Secondly, because the characteristic diagram in the neural network is only required to be extracted, the class activation diagram can be obtained by combining the final characteristic diagram with the score of the target class in the existing deep neural network discriminant model without additionally changing the structure or retraining, so that the characteristic contribution diagram is generated together with the sample, and the process does not depend on computing resources or experience knowledge.
As will be appreciated by one skilled in the art, embodiments of the present invention may be provided as a method, system, or computer program product. Accordingly, the present invention may take the form of an entirely hardware embodiment, an entirely software embodiment or an embodiment combining software and hardware aspects. Furthermore, the present invention may take the form of a computer program product embodied on one or more computer-usable storage media (including, but not limited to, disk storage, optical storage, and the like) having computer-usable program code embodied therein.
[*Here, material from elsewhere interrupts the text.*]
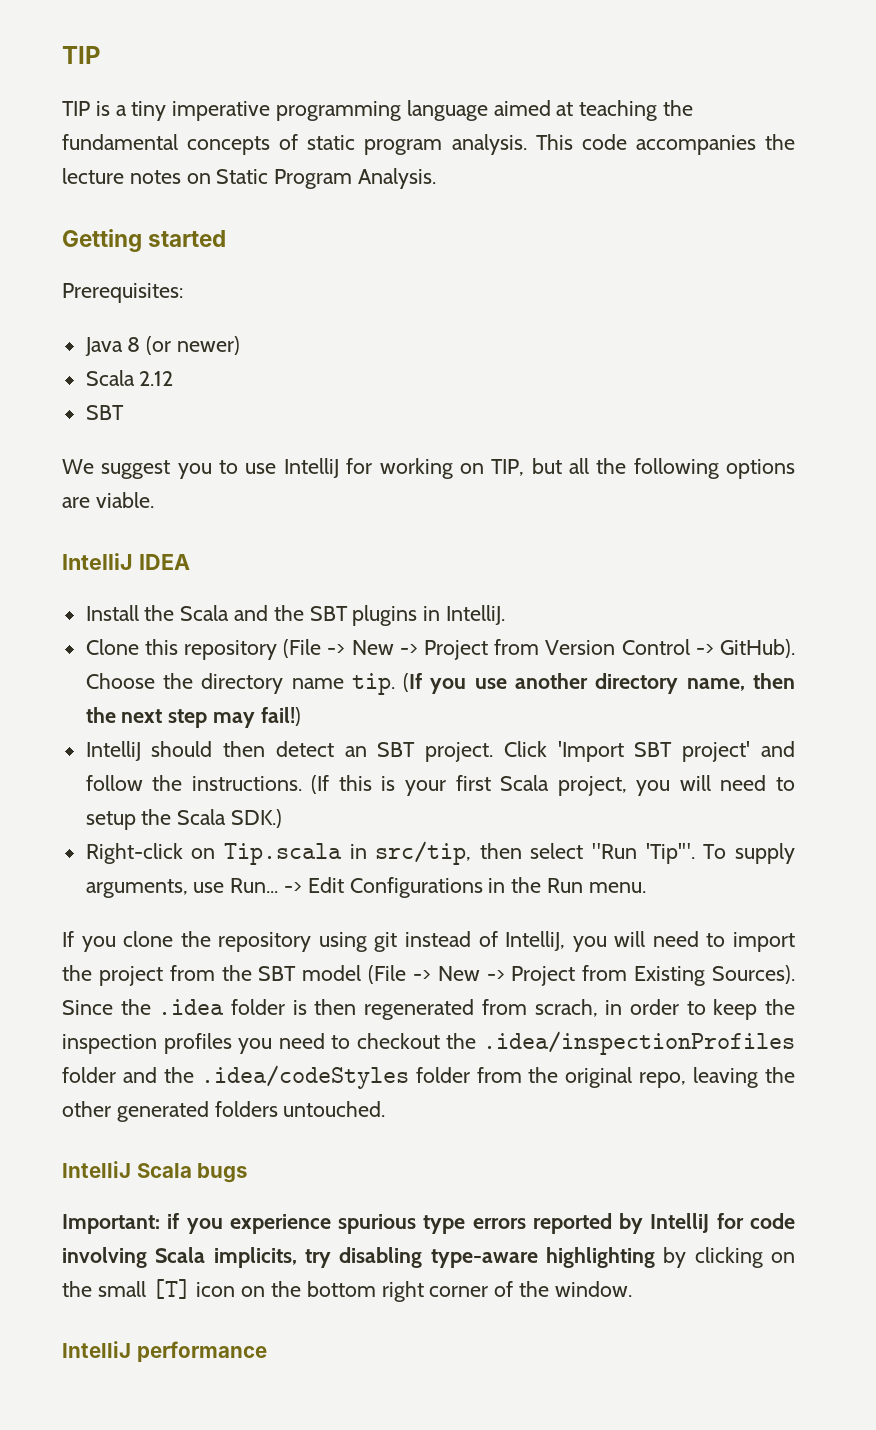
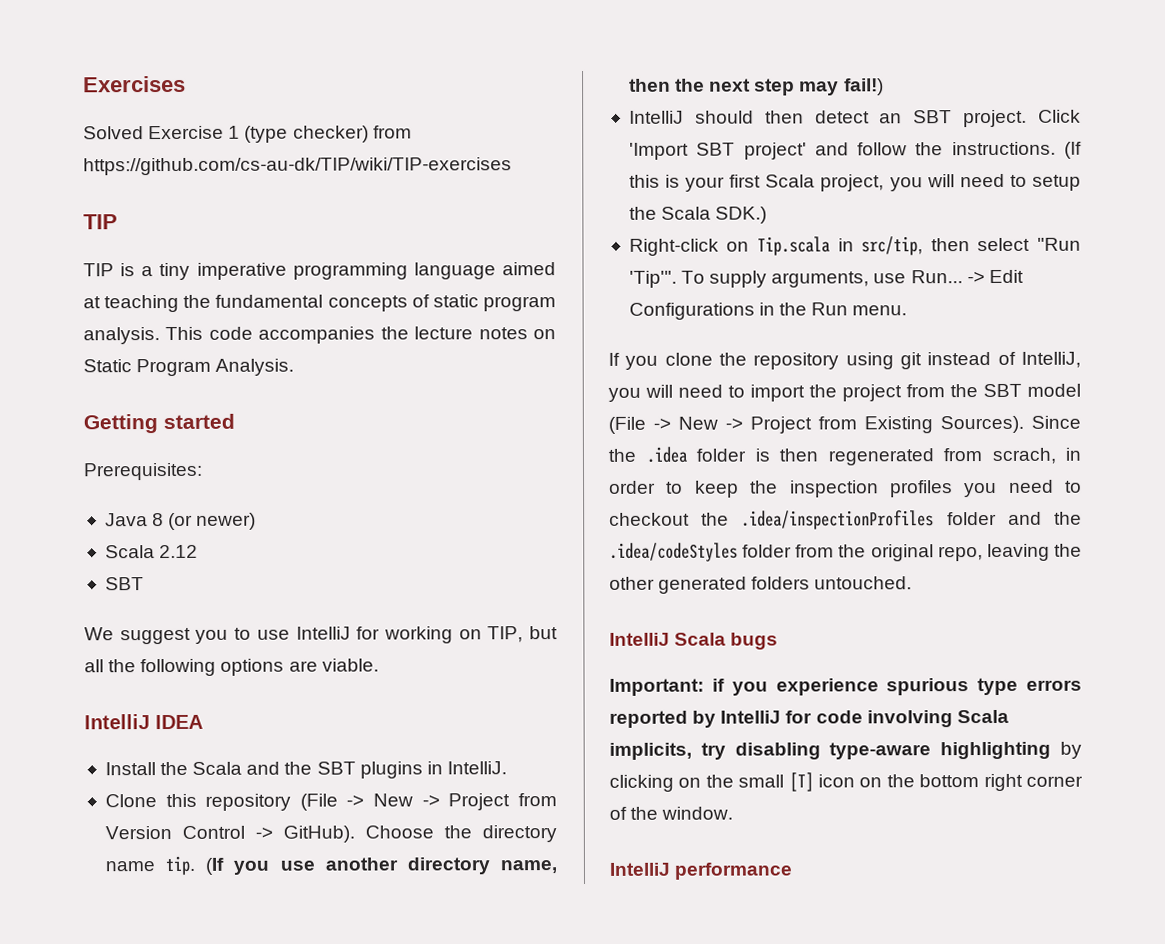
(62, 55) none -> [83,75,186,93] [83,125,412,143] [83,157,512,176] Exercises // Solved Exercise 1 (type checker) from https://github.com/cs-au-dk/TIP/wiki/TIP-exercises //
The present invention is described with reference to flowchart illustrations and/or block diagrams of methods, apparatus (systems), and computer program products according to embodiments of the invention. It will be understood that each flow and/or block of the flow diagrams and/or block diagrams, and combinations of flows and/or blocks in the flow diagrams and/or block diagrams, can be implemented by computer program instructions. These computer program instructions may be provided to a processor of a general purpose computer, special purpose computer, embedded processor, or other programmable data processing apparatus to produce a machine, such that the instructions, which execute via the processor of the computer or other programmable data processing apparatus, create means for implementing the functions specified in the flowchart flow or flows and/or block diagram block or blocks.
These computer program instructions may also be stored in a computer-readable memory that can direct a computer or other programmable data processing apparatus to function in a particular manner, such that the instructions stored in the computer-readable memory produce an article of manufacture including instruction means which implement the function specified in the flowchart flow or flows and/or block diagram block or blocks.
These computer program instructions may also be loaded onto a computer or other programmable data processing apparatus to cause a series of operational steps to be performed on the computer or other programmable apparatus to produce a computer implemented process such that the instructions which execute on the computer or other programmable apparatus provide steps for implementing the functions specified in the flowchart flow or flows and/or block diagram block or blocks.
It will be apparent to those skilled in the art that various changes and modifications may be made in the present invention without departing from the spirit and scope of the invention. Thus, if such modifications and variations of the present invention fall within the scope of the claims of the present invention and their equivalents, the present invention is also intended to include such modifications and variations.